A win-win for everyone, building Judaism and community in Ukraine
Communists forbade them to study Torah; now, their children are teaching Torah to a new generation.
The parents of Zalman Antomonov, Efraim Kolpak and Michoel Manochin once lived under an oppressive Soviet regime. They could never have imagined that one day, their sons would be running a Gan Israel summer camp in their own hometown of Kharkov, Ukraine.
The three were all students of the Ohr Avner Jewish Day School in Kharkov and went on to study at the Chabad-Lubavitch yeshivah in Moscow. But before that, each summer when the days grew long and the weather warm, the boys would board a bus and head to Camp Gan Israel, located on the Rohr campgrounds in the countryside outside of Kharkov.

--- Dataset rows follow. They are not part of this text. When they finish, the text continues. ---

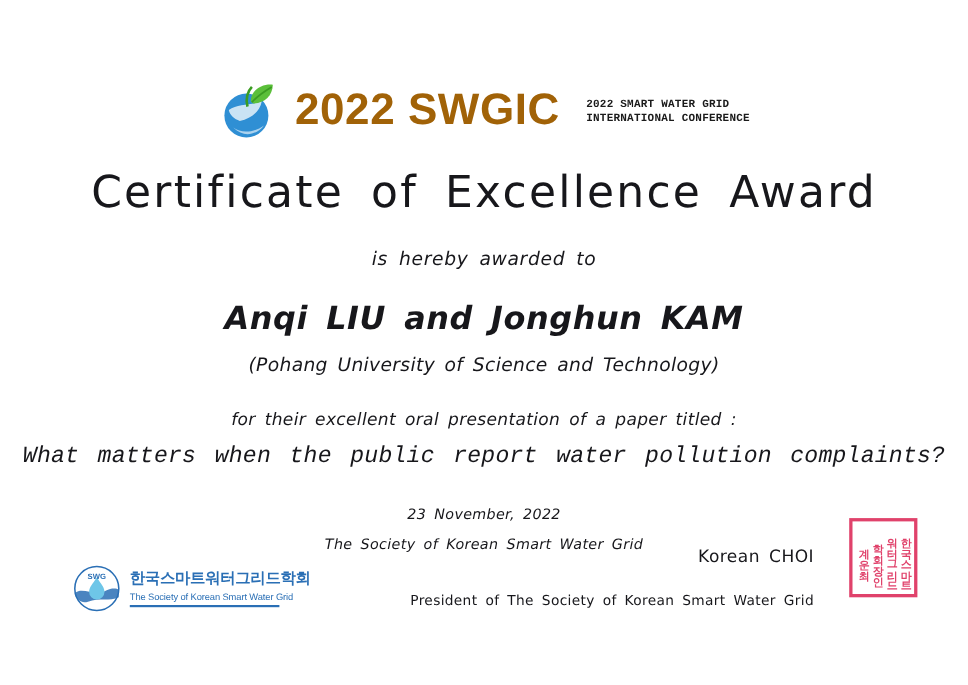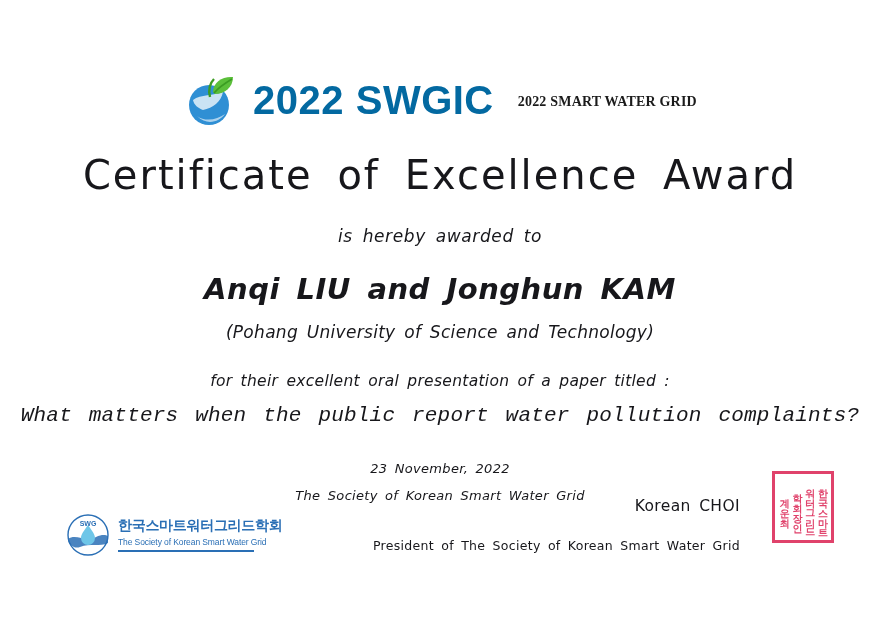--- a/index.html
+++ b/index.html
@@ -41,7 +41,7 @@
     font-family: "Liberation Sans", sans-serif;
     font-size: 40px;
     font-weight: bold;
-    color: #0369a1;
+    color: #a16207;
     letter-spacing: 0.5px;
     line-height: 1;
   }

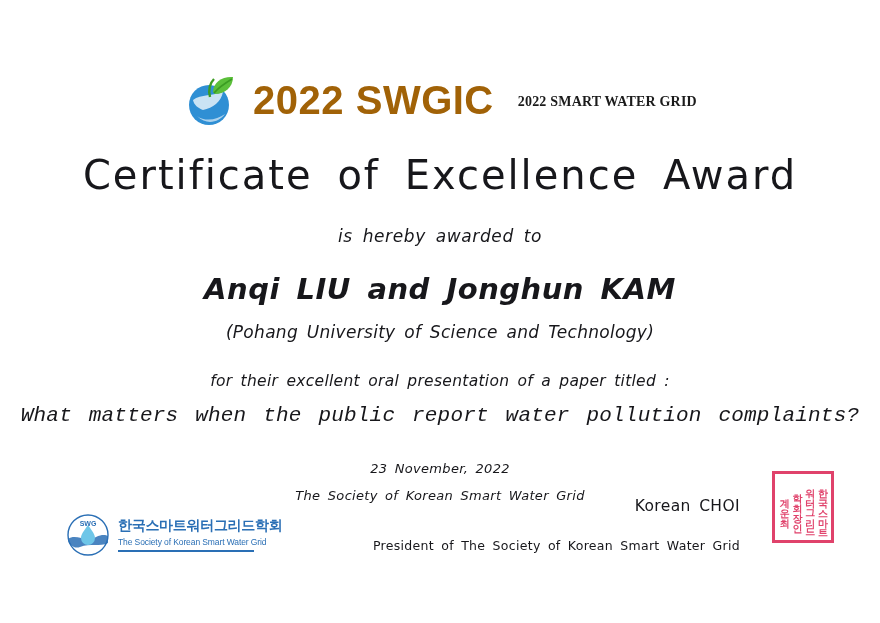--- a/index.html
+++ b/index.html
@@ -46,8 +46,8 @@
     line-height: 1;
   }
   .swgic-sub {
-    font-family: Liberation Serif, serif;
-    font-size: 14px;
+    font-family: Liberation Mono, monospace;
+    font-size: 10px;
     font-weight: bold;
     color: #1b1b1b;
     line-height: 1.35;

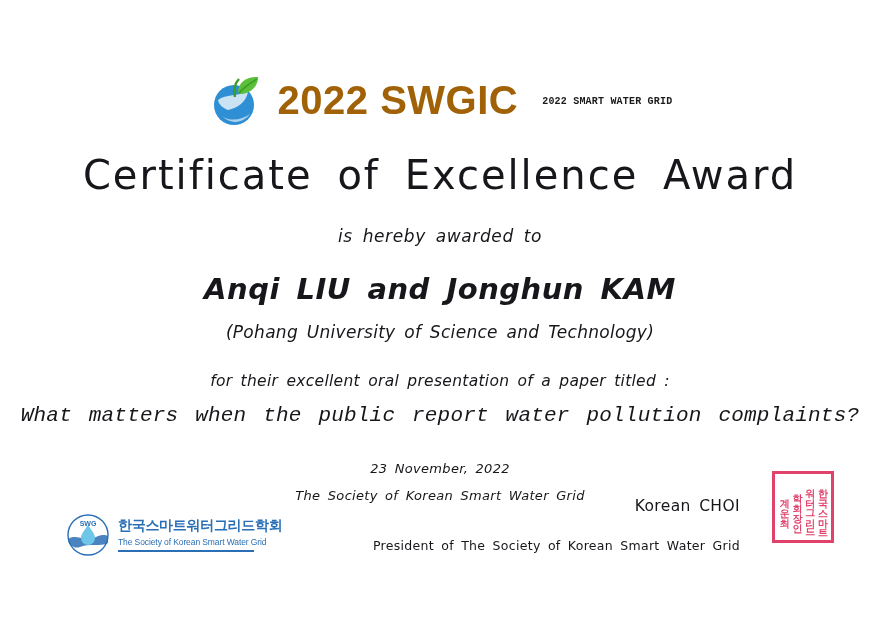--- a/index.html
+++ b/index.html
@@ -257,6 +257,7 @@
     <div class="swgic-title">2022 SWGIC</div>
     <div class="swgic-sub">
       <div>2022 SMART WATER GRID</div>
+      <div>INTERNATIONAL CONFERENCE</div>
     </div>
   </div>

Now grown, the three have chosen to give back to a place that gave them so much. They spent this past academic year raising money for such things as prizes and treats for campers, and creating an entertaining and educational Jewish program that would make a lasting impression on the youngsters.
Gan Israel director Rabbi Yaakov Yakimenko, once a camper himself, says the generational development is a win-win: “When the campers see counselors who just a few years ago were just like them, fully embracing Yiddishkeit with energy and enthusiasm, the gain is for everyone—the entire community.”
Thanks to the help of the Federation of Jewish Communities (FJC) – Ohr Avner, the Chabad-run camp was a possibility despite the economic collapse Ukraine has experienced in the last two years.
Kharkov, the second-largest city in Ukraine, has a population of about 1.5 million people. Located in the northeastern part of the country, the city was affected in the early days of war in Ukraine, but has since stabilized.
The girls’ camp was run by Shoshana and Devorah Leah Moskovitz, teenage twin daughters of Chabad emissaries Rabbi Moshe and Miriam Moskovitz. Other local Kharkov teens served as counselors. As a result of the camp season, some girls signed up for Jewish day school, and many received Jewish names.
Chief Rabbi Moskovitz, head Chabad emissary of the region, started Kharkov’s first-ever Jewish summer camp 25 years ago—and Gan Israel is still going strong. In earlier years, counselors were flown in from the United States and Israel. Decades of Jewish educational work in Kharkov and the rest of the former Soviet Union has allowed the camp to today be run by locals.